Bei der FDP hat der Tessiner Cassis den Berner Christian Wasserfallen als Fraktionschef ausgebootet. Bei der SVP kamen die Lateiner Norman Gobbi und Guy Parmelin aufs Bundesratsticket. Und sie werden von der Deutschschweizer Parteiführung auch noch hoch gelobt, wenn auch vorwiegend aus taktischen Gründen.

So oder so erleben die Lateiner derzeit einen Polit-Boom in Bern, und das ist gut so. Lateiner sind gut für den Zusammenhalt und die Multikulturalität des Landes. Die Minderheiten kommen aber sonst vielfach zu kurz, wenn es um wichtige Ämter und öffentliches Lob geht.

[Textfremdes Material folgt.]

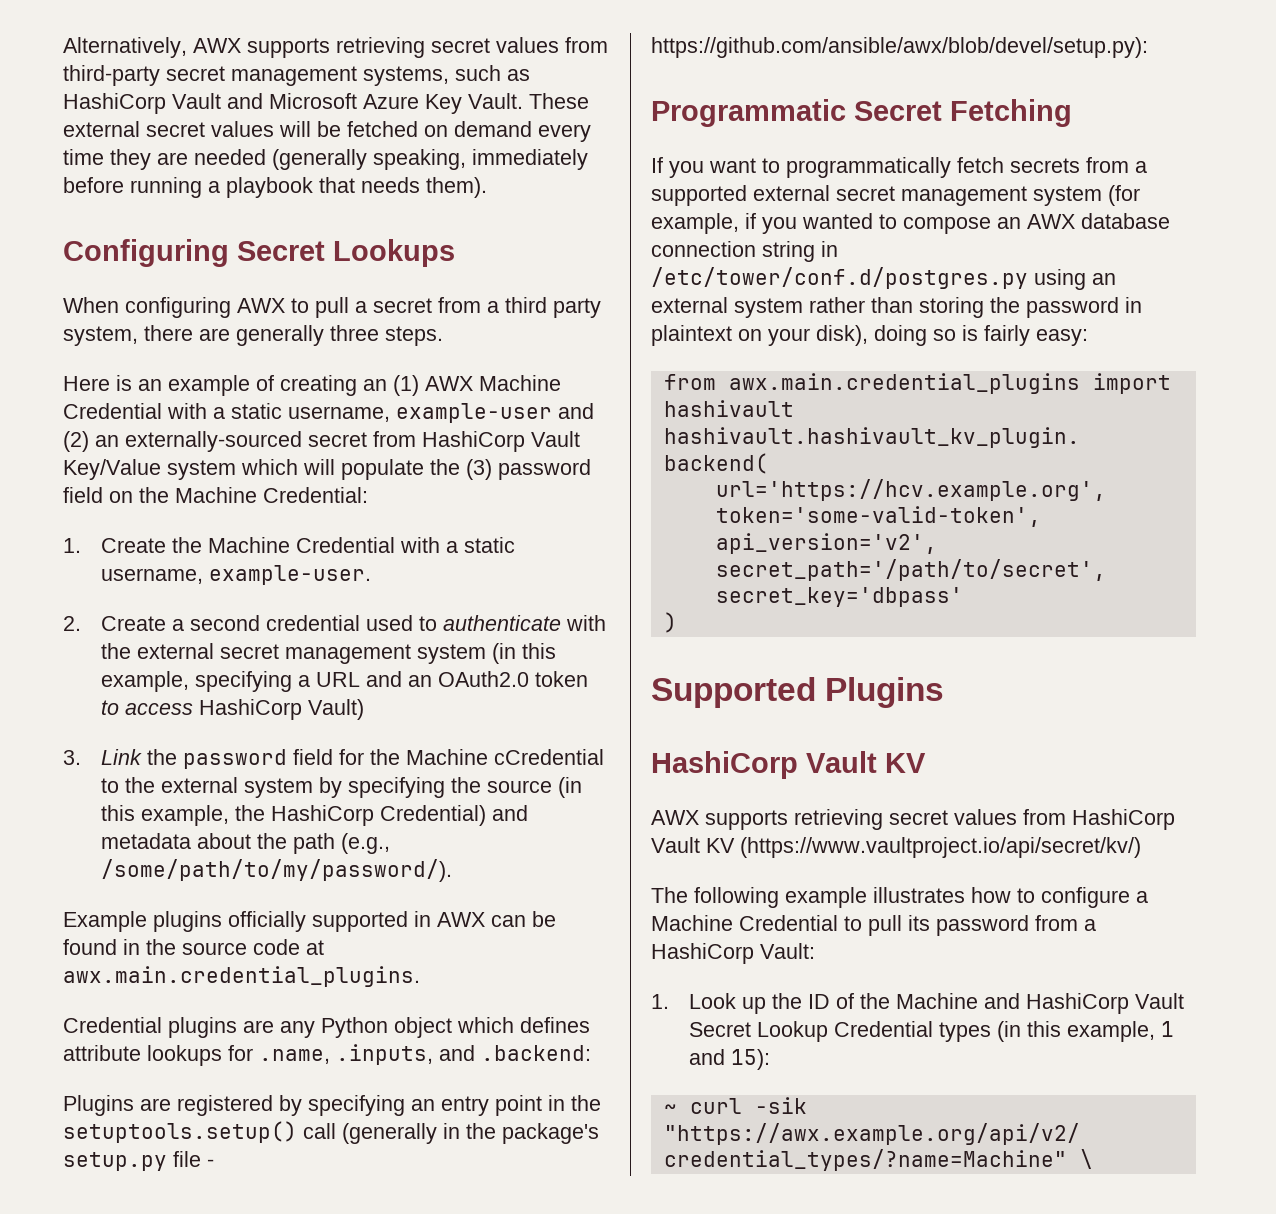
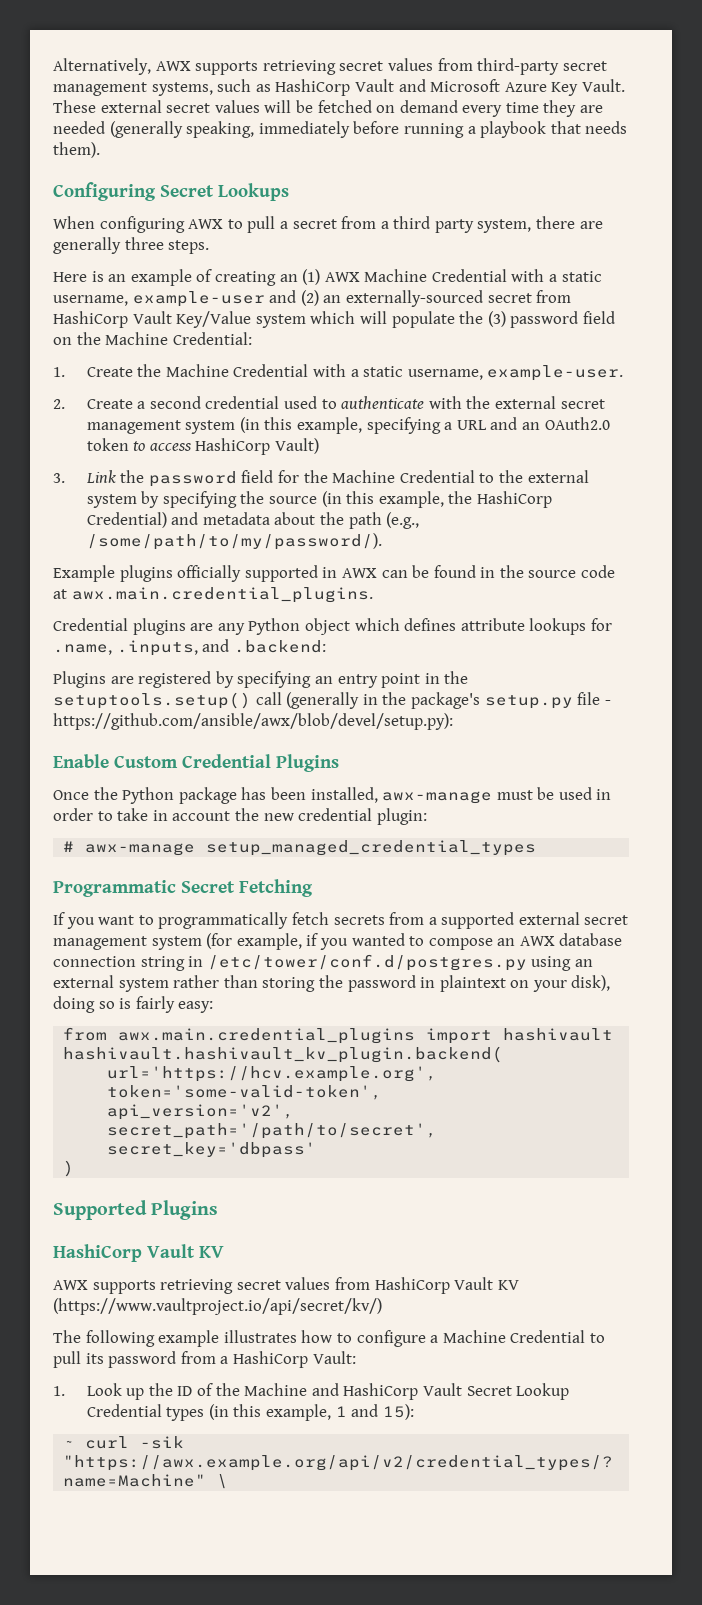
[493,749,604,765] cCredential -> [399,470,475,483] Credential
(1148, 47) none -> [53,754,339,772] [53,787,612,804] [53,808,427,825] [63,840,537,856] // Enable Custom Credential Plugins // Once the Python package has been installed, awx-manage must be used in order to take in account the new credential plugin: // # awx-manage setup_managed_credential_types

Die Wahlen und Nominationen zeigen einmal mehr, dass die lateinische Schweiz über hervorragendes Personal verfügt. Vielleicht, weil sich tendenziell mehr anstrengen und besser, auch integrativer sein muss, wer aus diesen Landesteilen kommt. Die Deutschschweizer können daraus durchaus etwas lernen.

Jetzt fehlt nur noch, dass das Parlament am 9. Dezember einen Lateiner als neuen Bundesrat wählt.